Valuations are high and, for an SME, PE can be a cleaner route than selling to a trade competitor, which brings competitive risks. “Also, trade buyers look for synergies. If an owner is protective of their management team they may not want to expose them to the risk of redundancies,” she adds.
Niche businesses
There are currently about 25 local and international PE firms active here, a number which she predicts will grow through 2022, including spin-outs from earlier funds, which tend to invest in more niche businesses.
“It has been a great 12 months for M&A activity,” says Andreas McConnell, the partner at law firm Philip Lee who leads the firm’s foreign direct investment practice.
“When the pandemic first hit people were worried about economic shock, similar to the last crisis. After that initial fear and trepidation, it opened the way to activity, helped by the fact that there was a lot of money in the market, particularly private equity money,” says McConnell.
He was part of the legal team working close to the sale of renewable energy company Mainstream to Norwegian firm Aker Horizons.
The deal valued Mainstream at more than €1 billion and was achieved without any in-person meetings at all. Realisation that deals could be done while everyone was working from home helped drive on activity too, he points out.
Brexit played a part too, even if many Brexit consequences are currently blamed on the pandemic.
He points to McDonald’s reported difficulties with milk shakes as a case in point. “It has one of the most sophisticated supply chains on the planet,” says McConnell, who believes Brexit is the real issue. It is also driving many UK companies to come here to establish a firm foothold in the EU.

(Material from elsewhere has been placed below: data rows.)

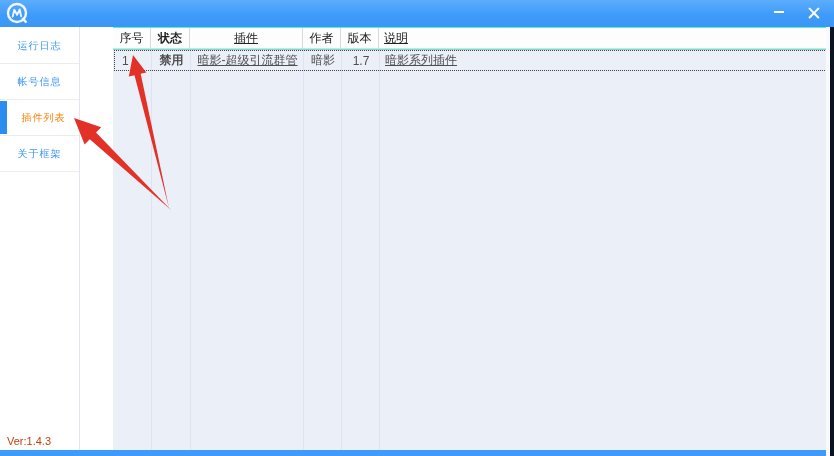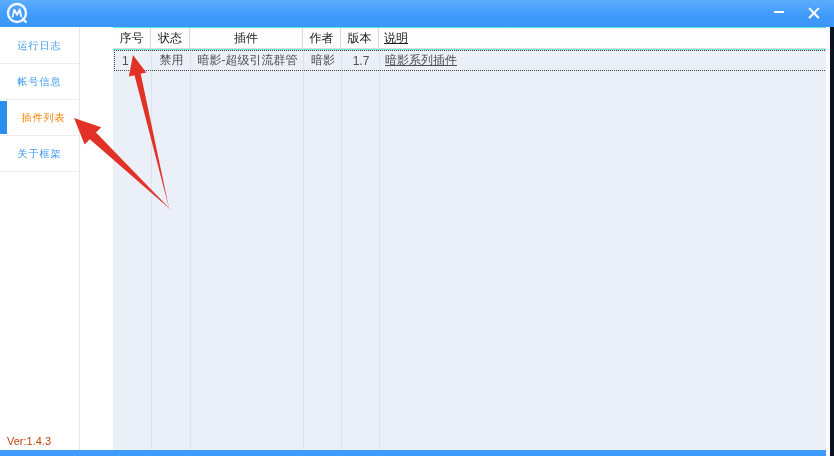--- a/index.html
+++ b/index.html
@@ -33,7 +33,7 @@
   .th{display:flex;align-items:center;justify-content:center;height:100%;border-right:1px solid #d9d9d9;}
   .th:last-child{border-right:none;}
   .col-no{width:38px;}
-  .col-status{width:39px;}
+  .col-status{width:39px;font-weight:bold;}
   .col-plugin{width:113px;}
   .col-author{width:38px;}
   .col-version{width:38px;}

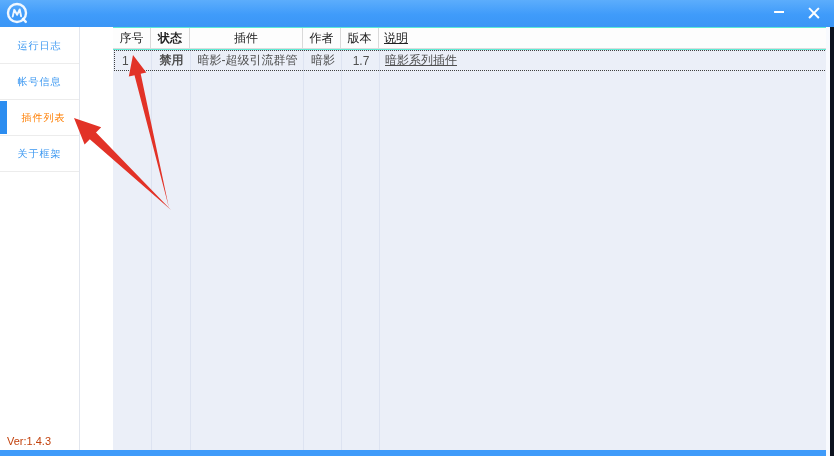--- a/index.html
+++ b/index.html
@@ -34,7 +34,7 @@
   .th:last-child{border-right:none;}
   .col-no{width:38px;}
   .col-status{width:39px;font-weight:bold;}
-  .col-plugin{width:113px;}
+  .col-plugin{width:113px;text-decoration:underline;}
   .col-author{width:38px;}
   .col-version{width:38px;}
   .col-desc{flex:1;justify-content:flex-start;padding-left:5px;text-decoration:underline;}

There are some new enablers driving M&A activity too, he points out. Legal warrantees and indemnities, previously the domain of large transactions, are now being written at mid-market sector too, bringing comfort to vendors considering a sale.
“Warrantees and indemnities, which last up to two years, are something that give vendors a lot of worries post-completion,” says McConnell. “But if they can close the deal and know that any such claim is insured, that gives them a much greater sense of freedom to sell.”